The client may be a managed or unmanaged code, but runs on x64 natively (not WOW:ed). One day you may need to discover, what data is really sent/received over the wire (for example, to inspect SOAP envelopes).
The constraints are usually, you aren’t permitted to install on the target box (where client is running) any “hard-artillery” tools like Wireshark.
One of possible solutions is to use a free and footprint-less tool of Microsoft - STRACE:
Based on “detours” utility and designed for Internet Explorer tracing, the tool is also useful to trace socket activities of nearby any custom Windows application sending/receiving data over the network.
Since 2009 offers the STRACE support also for x64 versions of Windows.
Here is a short manual, what to do if you are going to trace the socket traffic of your custom application running on x64 version of Windows.
1. Install STRACE from the location above. You will get a folder called STRACE with subfolder x64 containing bits required to run on the x64 Windows.
3. Assume, your client application has a process ID 4976. Open Console AS ADMINISTRATOR (it is essential!) and navigate to the STRACE folder.
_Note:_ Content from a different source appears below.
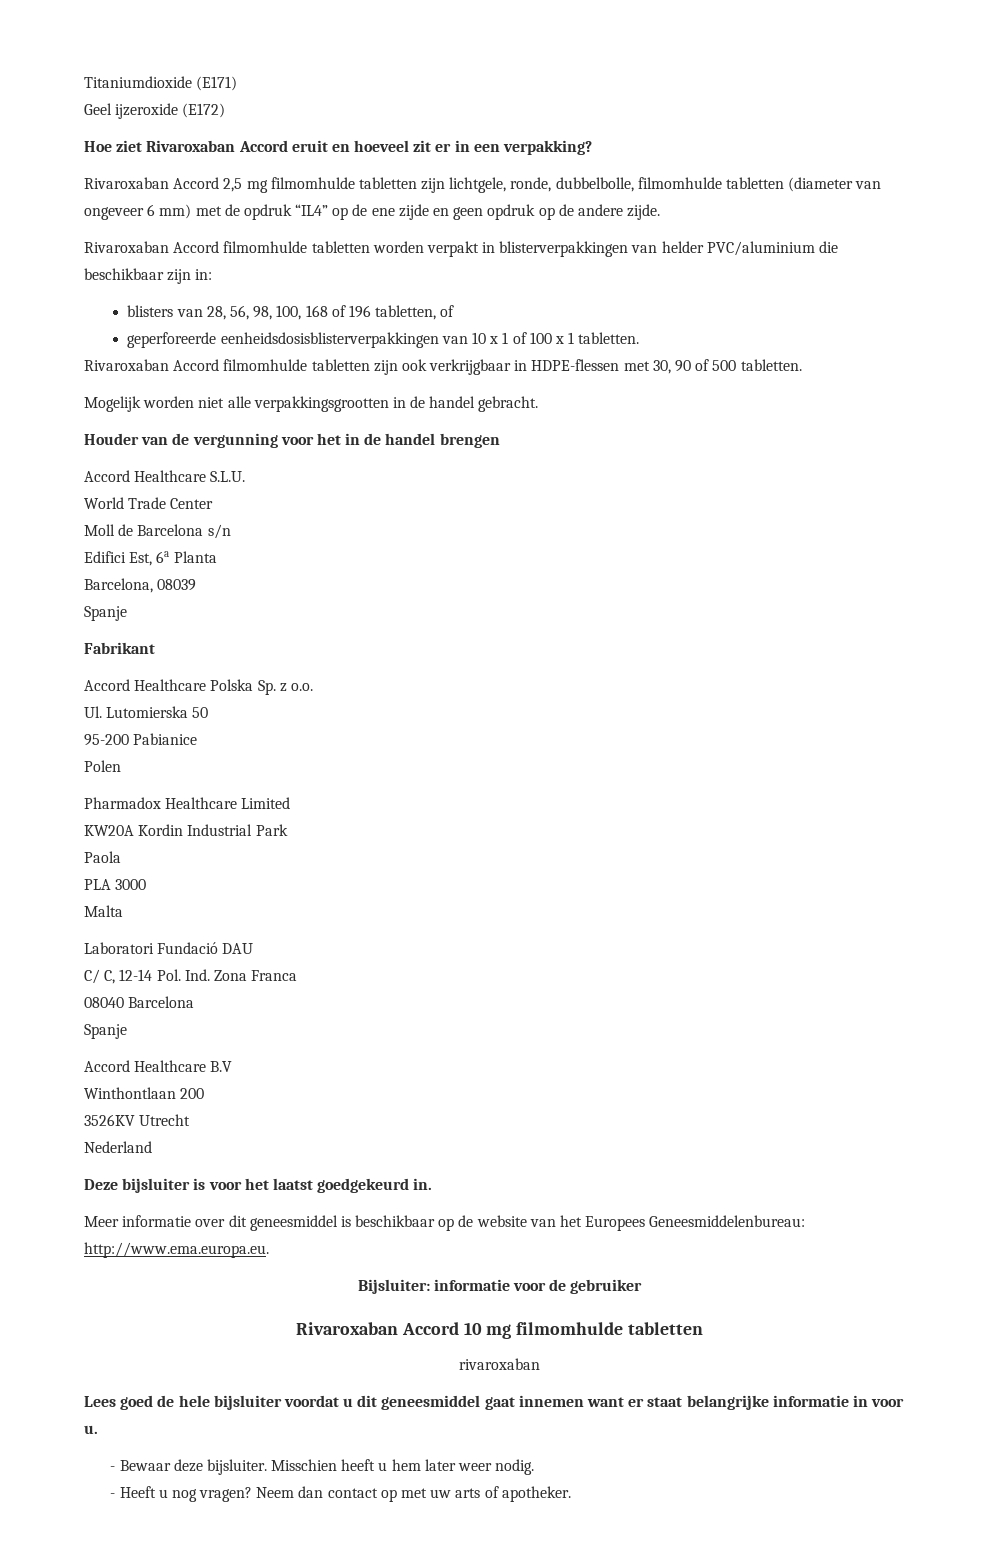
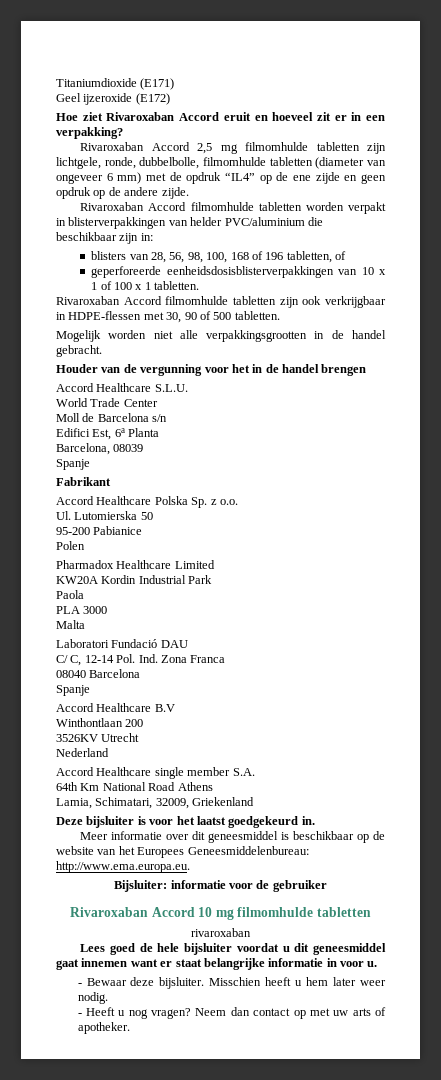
+ Accord Healthcare single member S.A.
+ 64th Km National Road Athens
+ Lamia, Schimatari, 32009, Griekenland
Then issue the following command:
c:\program files (x86)\strace>runelevate x64\injdll /d:x64\strace.dll /p:4976
runelevate – ensures the elevation of user access privileges to administrator level if UAC is active
x64\injdll – injects the strace.dll into the process space of custom application for tracing of the network traffic
/d:x64\strace.dll – points to the suitable version of strace.dll, doing the trace job. It is important to specify the correct library since there’s no way to inject any 32bit library into 64bit process and visa versa.
/p:4976 – specifies the process ID where we are going to inject strace.dll into.
After you launched the command above, the tracing will start as soon as first network communication will be issued by or for the specified process. Same time the STRACE creates a logfile (usually on your desktop), named according following regulations
STRACE_<process name>_PID_<process ID>_<date>_<time>.LOG
This file contains all the socket conversations of your application:
To stop the tracing – just close your application. The injection will not be done automatically on application restart.